The second says, “It was like all of heaven was open to me. Somehow I started to see God.”
The ages of the females aren’t disclosed in the clip of the episode that was available Monday on the Web site of the National Geographic Channel.
On the Strong City Web site, Bent, writing as Travesser in September 2007, tells how seven virgins came to him in 2006 and asked to lie naked on his bed.
The virgins asked for sex, but Bent said he refused.
“I had a meeting with the girls and told them all that I would not be having an intimate union with them as they had requested. Some of the girls began to cry, for it was strong upon their hearts,” he wrote.
Bent said the virgins stopped coming to him in June 2007 and he was never “appointed by the Father to have sexual intercourse with them.”
At least two of the seven virgins were minors, according to the episode of “Inside.”
“Nakedness is another symbol of our relationship with God,” Bent says in the episode. “We are naked and unashamed.”
A girl wrote on the Strong City Web site in December 2007 that she was one of the virgins who had been naked with Bent. She said she was 16 at the time.
“There has been much talk about Michael and that he had sex with the seven virgins and that he molested us,” the girl wrote. “I am the ‘youngest virgin,’ and I testify that these things did not happen at all.”
The girl wrote that Bent had been wrongly accused of being a pedophile.
Serna said the allegations that girls were naked with Bent “is a huge concern and very alarming, but it is not the only issue we will be assessing.” She declined to provide more details.

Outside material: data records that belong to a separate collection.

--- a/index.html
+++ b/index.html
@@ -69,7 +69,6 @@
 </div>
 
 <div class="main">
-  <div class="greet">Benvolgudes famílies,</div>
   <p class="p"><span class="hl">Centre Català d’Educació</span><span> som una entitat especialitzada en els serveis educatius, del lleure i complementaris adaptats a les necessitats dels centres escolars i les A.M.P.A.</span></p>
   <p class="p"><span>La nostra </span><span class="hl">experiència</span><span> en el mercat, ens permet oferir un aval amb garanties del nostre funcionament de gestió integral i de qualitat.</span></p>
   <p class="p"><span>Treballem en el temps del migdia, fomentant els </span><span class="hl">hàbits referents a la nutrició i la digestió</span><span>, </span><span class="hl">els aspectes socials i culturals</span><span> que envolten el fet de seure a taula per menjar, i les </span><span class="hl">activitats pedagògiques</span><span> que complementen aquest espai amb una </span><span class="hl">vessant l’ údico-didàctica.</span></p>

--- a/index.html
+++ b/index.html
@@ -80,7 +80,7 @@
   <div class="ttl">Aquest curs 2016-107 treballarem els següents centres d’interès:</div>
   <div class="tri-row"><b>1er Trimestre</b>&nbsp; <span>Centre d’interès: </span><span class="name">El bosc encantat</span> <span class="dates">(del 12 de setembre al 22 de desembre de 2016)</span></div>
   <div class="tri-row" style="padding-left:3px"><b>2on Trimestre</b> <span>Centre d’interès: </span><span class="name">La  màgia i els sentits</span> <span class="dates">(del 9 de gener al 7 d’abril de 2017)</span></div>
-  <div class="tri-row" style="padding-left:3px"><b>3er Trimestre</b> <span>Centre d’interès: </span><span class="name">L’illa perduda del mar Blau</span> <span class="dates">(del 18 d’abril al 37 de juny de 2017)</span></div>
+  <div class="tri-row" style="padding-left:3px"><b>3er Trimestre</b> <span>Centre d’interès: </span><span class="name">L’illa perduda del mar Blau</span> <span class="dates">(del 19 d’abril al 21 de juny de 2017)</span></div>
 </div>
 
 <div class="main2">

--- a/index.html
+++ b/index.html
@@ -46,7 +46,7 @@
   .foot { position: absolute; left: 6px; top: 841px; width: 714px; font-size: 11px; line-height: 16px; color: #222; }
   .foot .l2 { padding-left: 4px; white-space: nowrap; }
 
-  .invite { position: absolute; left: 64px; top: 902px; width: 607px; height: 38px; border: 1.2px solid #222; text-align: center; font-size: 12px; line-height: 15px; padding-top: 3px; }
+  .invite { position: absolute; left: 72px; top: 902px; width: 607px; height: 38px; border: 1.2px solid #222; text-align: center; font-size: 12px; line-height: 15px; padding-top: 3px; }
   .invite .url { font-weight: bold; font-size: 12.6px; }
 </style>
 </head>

In a posting Thursday on Strong City’s Web site, Bent said he didn’t “lay around having sex all day with numerous women. … This is not a sex cult.”
But Bent has written about a 21-day “consummation” in 2000 with two women who are known to his followers as the Two Witnesses because they are credited with seeing the Messiah come to Bent.
He also has written about sex with a daughter-in-law after he made a covenant with God.
State intervention
Accompanied by State Police officers, representatives of the Children, Youth and Families Department removed the four children from Strong City during at least two trips to the community beginning April 22.
One of the three girls is 13, and another is believed to be about 17, based on information on the Strong City Web site. The boy who was removed is 16.
Serna said she didn’t have additional age information for the children, who were interviewed after their removal.
She said two of the children remain in state custody, a third volunteered to be placed by the state and the fourth was released to her parents, who don’t live in Strong City.
Serna said the department took the action after receiving information April 21 about alleged inappropriate contact with the children.
The agency’s job now is to assess whether the parents of the children have neglected or abandoned them, placing them at risk, the spokeswoman said.
Serna said the District Attorney’s Office and the State Police are conducting the criminal side of the investigation. A spokesman for the State Police didn’t immediately respond to a request for comment.
This is not the first time CYFD and law enforcement have looked into activities at Strong City, but Serna said no children were previously removed.
According to Strong City’s Web site, State Police and FBI agents visited the community in 2002 to investigate allegations that cult members planned a mass suicide.
The Web site also says children in the community were questioned in 2004 after an unannounced visit by State Police officers, sheriff’s deputies and state social workers.